• Exercise goal: All lines below containing "none" are to be listed.
══ Data supplied ══
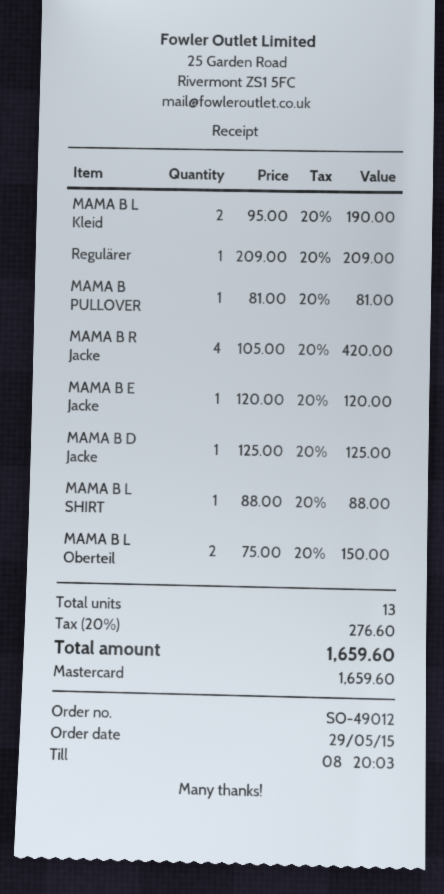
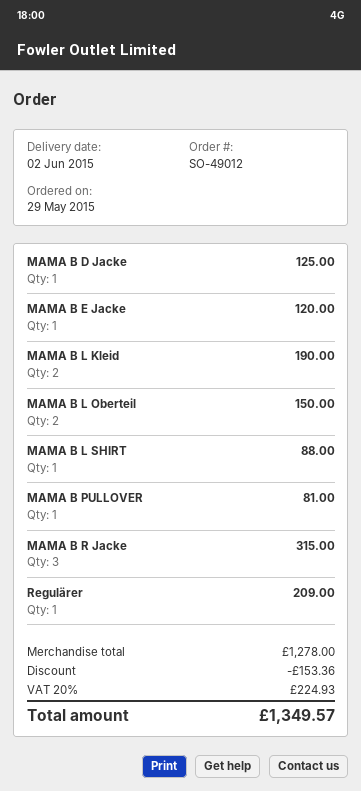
MAMA B R Jacke: 4 for 420.00 -> 3 for 315.00
discount: none -> 153.36
tax: 20% = 276.60 -> 20% = 224.93
total: 1659.60 -> 1349.57

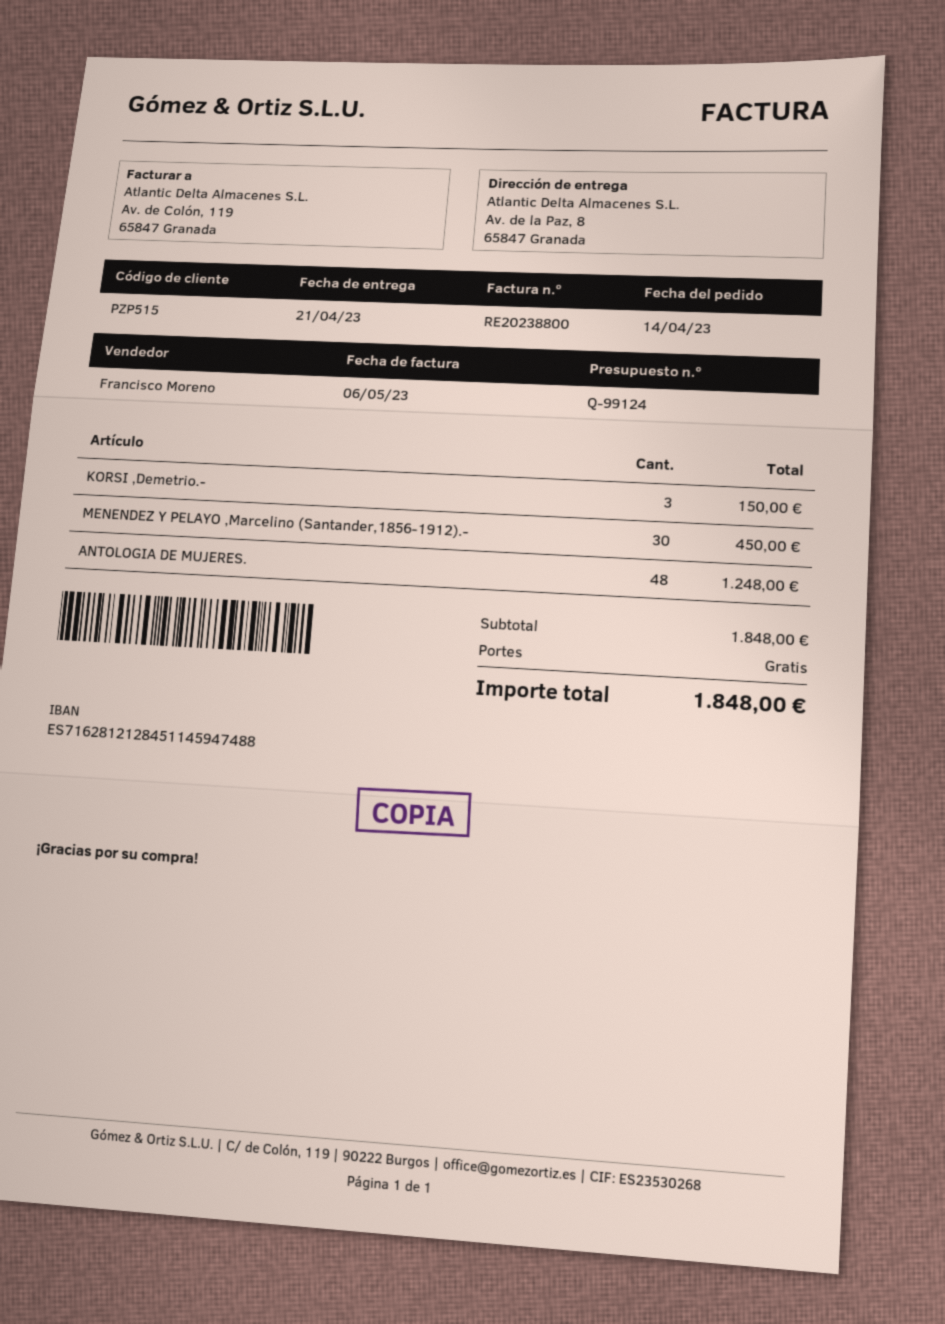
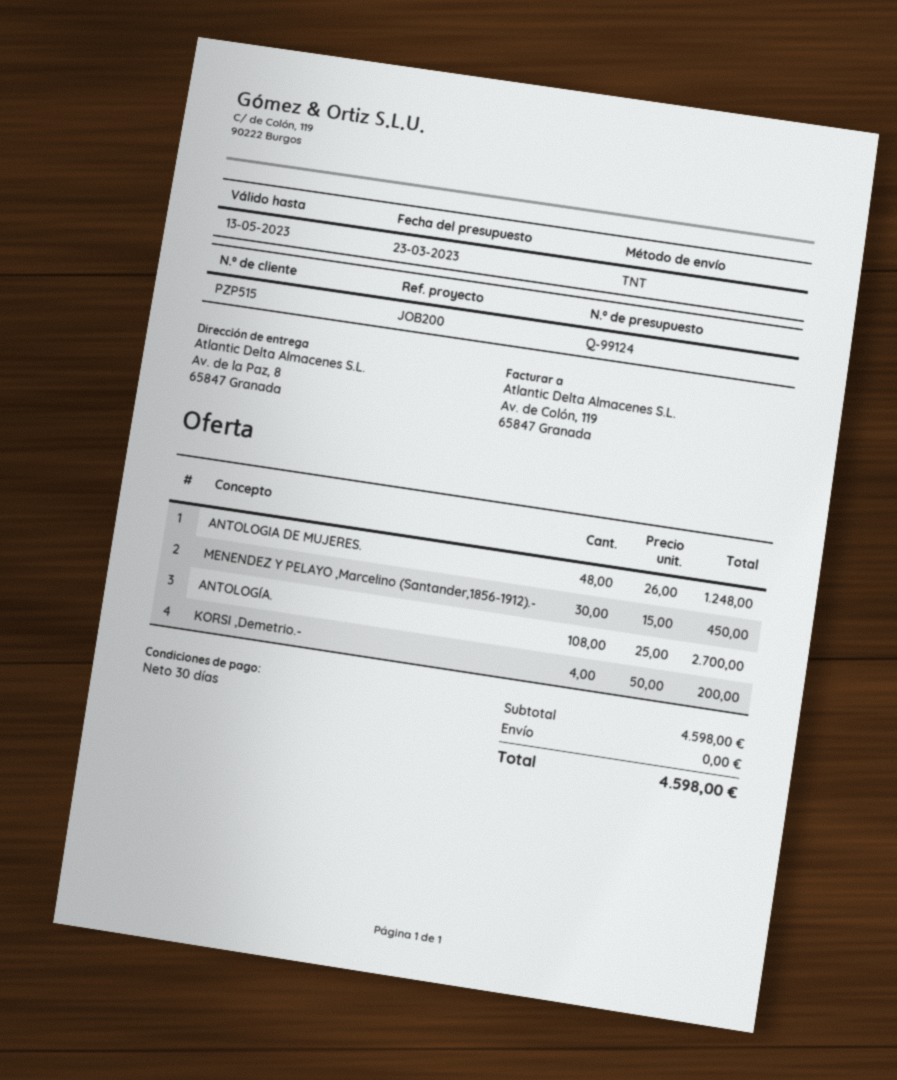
KORSI ,Demetrio.-: 3 for 150.00 -> 4 for 200.00
ANTOLOGÍA.: none -> 108 for 2700.00
subtotal: 1848.00 -> 4598.00
total: 1848.00 -> 4598.00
═══
• Written answer:
discount: none -> 153.36
ANTOLOGÍA.: none -> 108 for 2700.00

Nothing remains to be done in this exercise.